As of November 21, 2019, the United States EB-5 immigrant visa, employment-based fifth preference category, or EB-5 Immigrant Investor Visa Program, will be revised for the first time since its 1990 enactment. The revisions, promoted as modernization, stem from no congressional or statutory revision of the 1990 law but instead from the Secretary of Homeland Security's authority to revise regulations that “ensure the overall economic security of the United States.”
For nearly three decades, the EB-5 program has raised billions of dollars in capital for U.S. companies that create U.S. jobs in high unemployment or rural areas of the U.S. In exchange for a multiyear, risk-prone path to becoming lawful permanent residents, foreign nationals invest at least $500,000, or $900,000 after November 21, 2019, to capitalize U.S. businesses that will employ at least 10 new U.S. full-time workers. Most such investments are made in businesses located within targeted employment areas with high unemployment, otherwise known as “TEAs,” or rural areas. Such targeted investments lower the investment threshold to $500,000 (or $900,000 after November 21, 2019). Outside of rural areas or TEAs, the foreign national must invest at least $1 million – a number that will rise to $1.8 million after November 21, 2019.
Below is a summary of the significant changes that will affect the EB-5 program as of November 21, 2019:
1. Higher Investment Amounts: The Secretary of Homeland Security’s rule changes increase TEA or rural area investments from $500,000 to $900,000, and non-targeted EB-5 investment amounts correspondingly increase from $1 million to $1.8 million. The final rule also anticipates that future inflationary increases in investment mandates will occur every five years.
2. Priority Date Retention: Because of the adverse consequences that befall many EB-5 investors who are defrauded by EB-5 regional centers, or whose EB-5 investments fail to create the requisite jobs, USCIS will allow an investor’s second qualifying investment, as reflected in a second EB-5 application, to benefit from the priority date (filing date) of the first EB-5 petition. Such priority date retention will expedite processing of the subsequently filed EB-5 petition and preserve EB-5 benefits for children of investors who would otherwise attain 21 years of age, the maximum age an investor’s children may attain and still derivatively benefit from the EB-5 investment.

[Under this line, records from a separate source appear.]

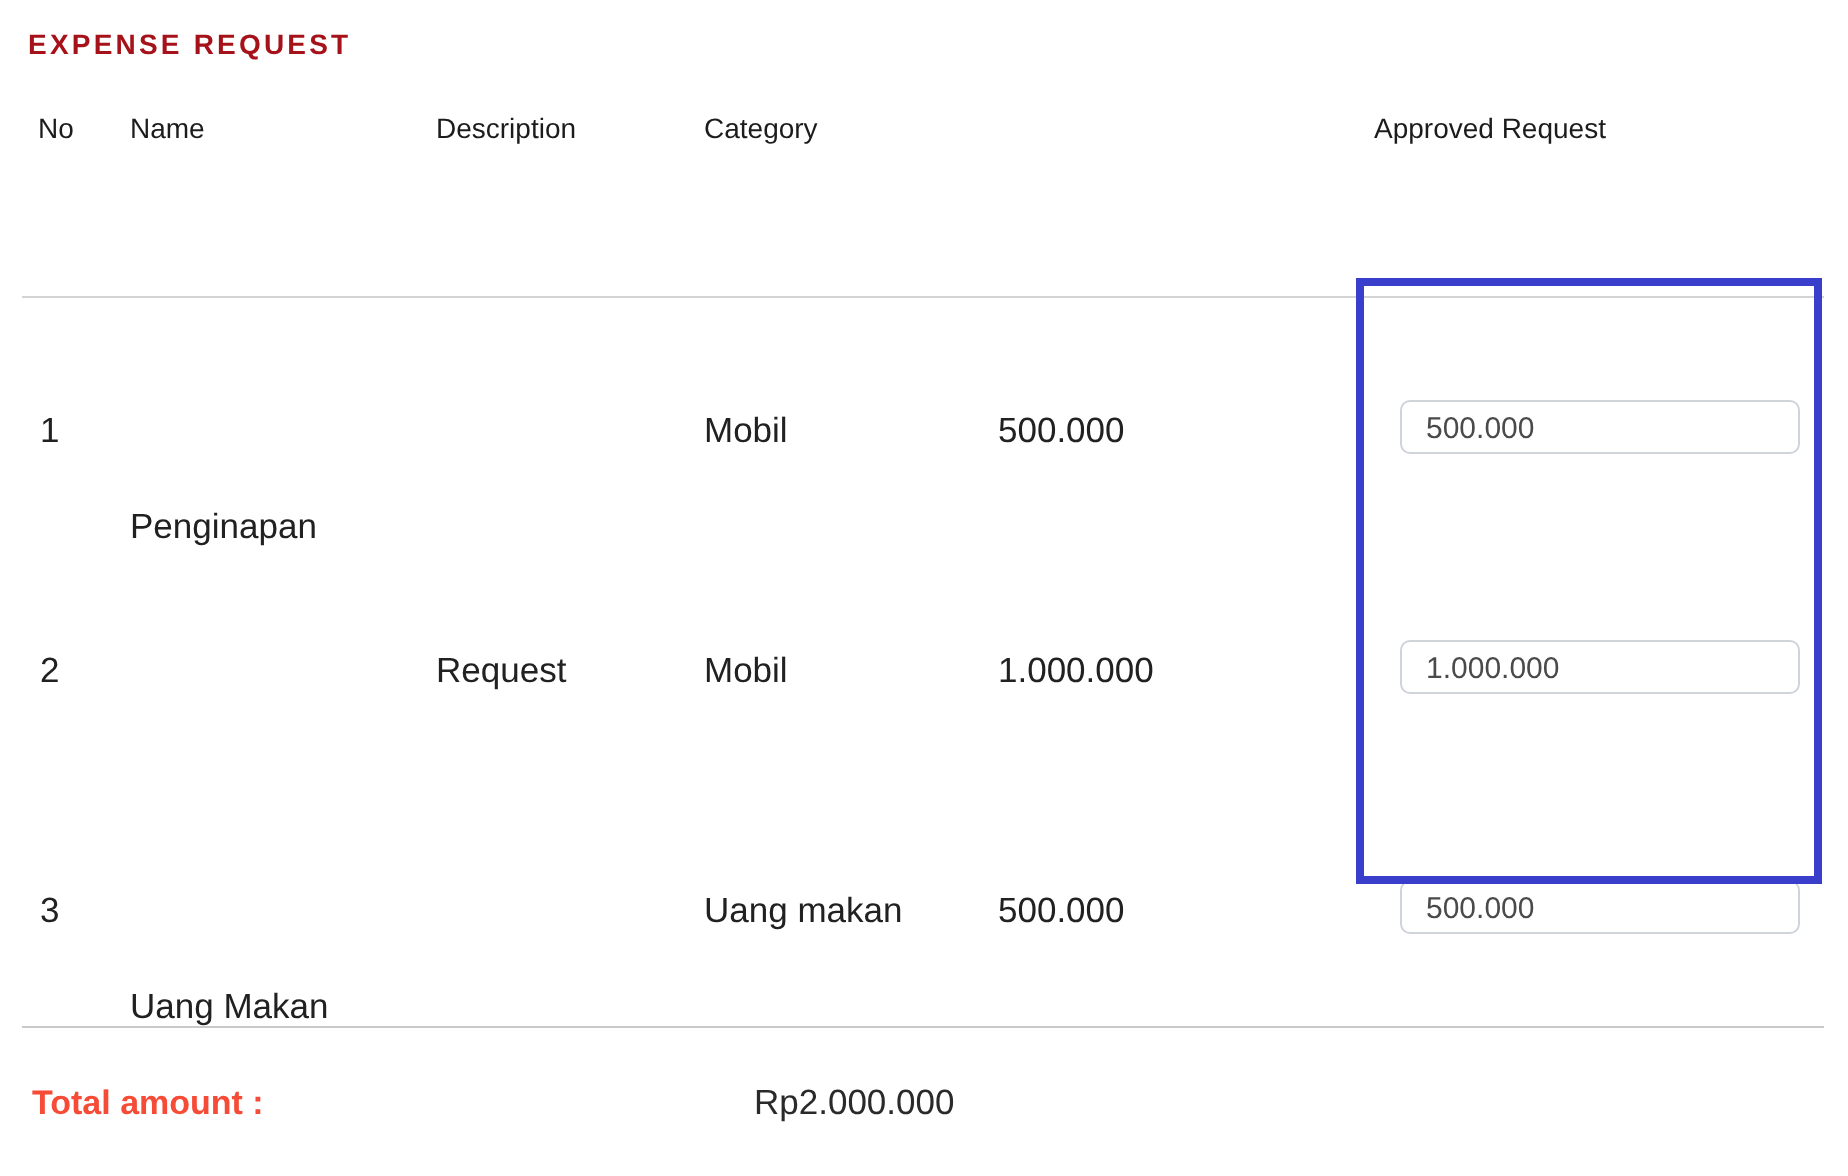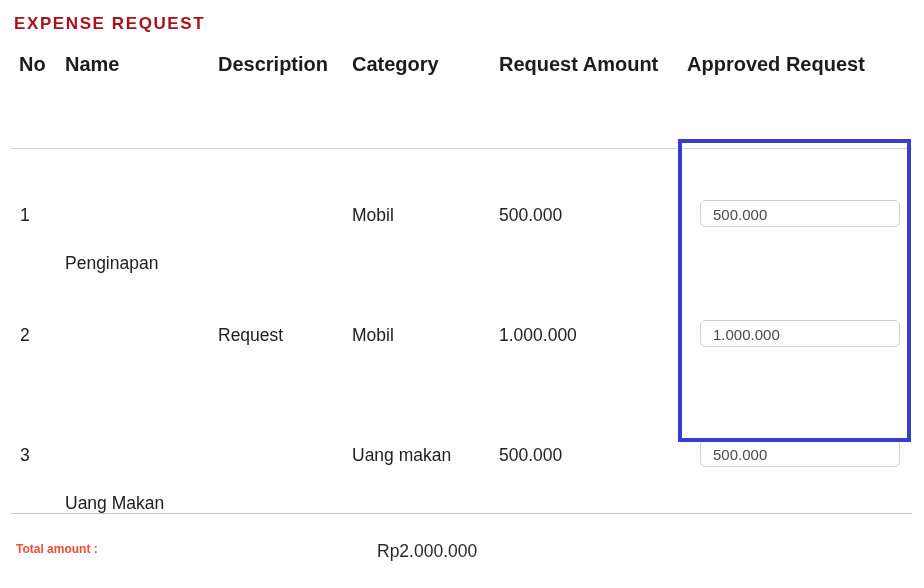"EXPENSE REQUEST" .section-title { font-size: 17px -> 14px }
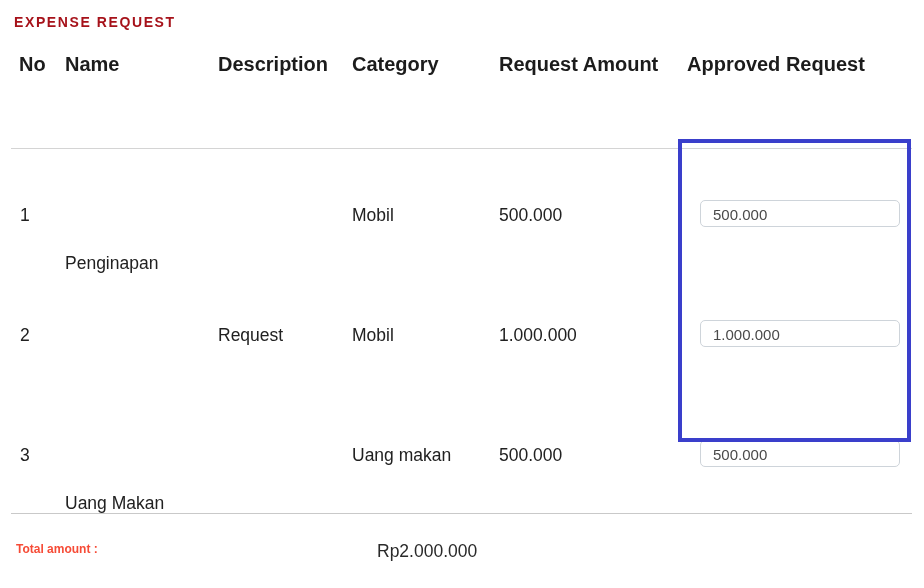"No" .thead .th { font-size: 20px -> 14px; font-weight: bold -> normal }
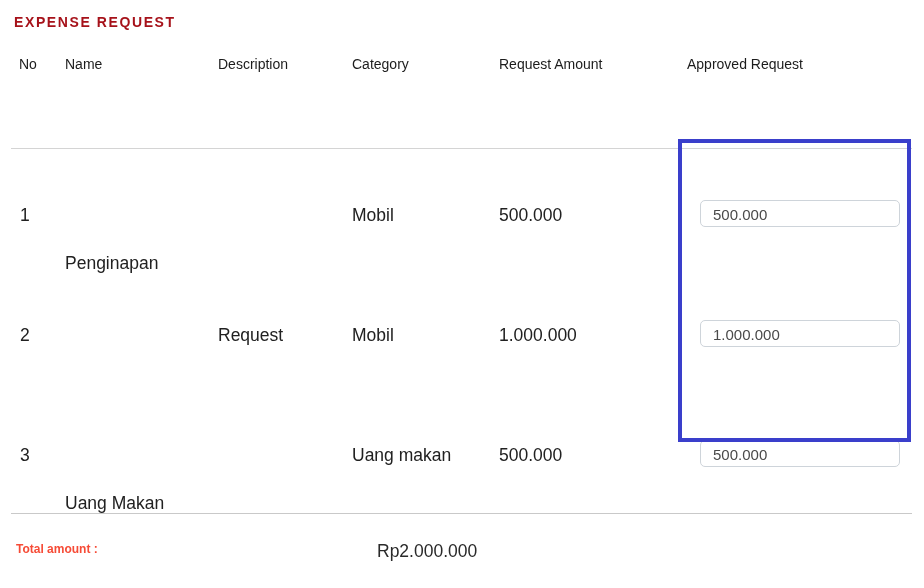"Request Amount" div.th { html: <div>Request Amount</div> -> none }
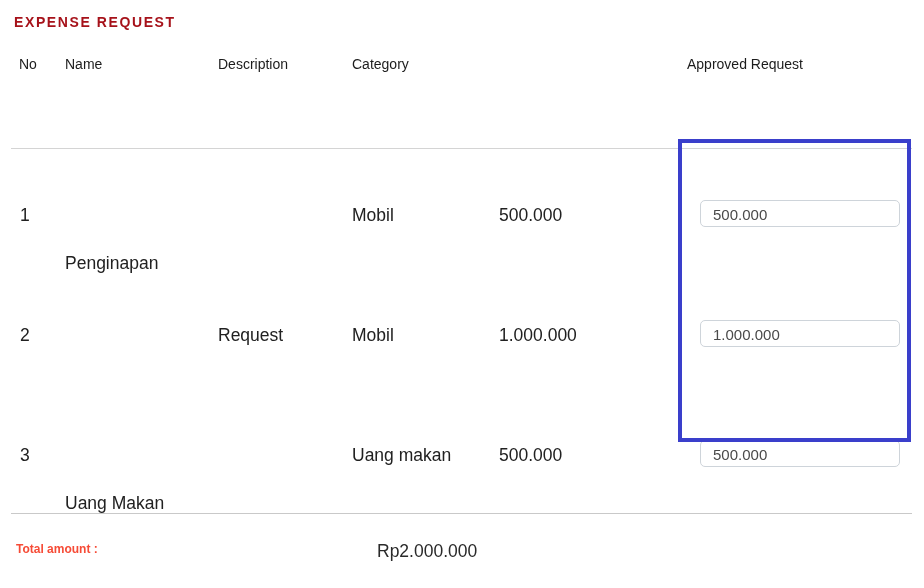"Total amount :" .total-label { font-size: 12px -> 17px }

3. TEA Designations: To address persistent complaints that the designation of what constitutes a TEA is too malleable and not genuinely related to an area’s high unemployment, the new TEA definitions mandate that only USCIS, not state or local governments, will determine what constitutes a TEA. In designating a geographic area as a TEA, USCIS will rely on a combination of census tracts that include the tract or contiguous tracts in which the investment’s job-creating enterprise is principally doing business, including any or all directly adjacent census tracts. If a city or town not contained within a metropolitan statistical area has a population of 20,000 or more and has experienced an average unemployment rate of at least 150% of the national average unemployment rate, such cities or towns will automatically qualify as TEAs.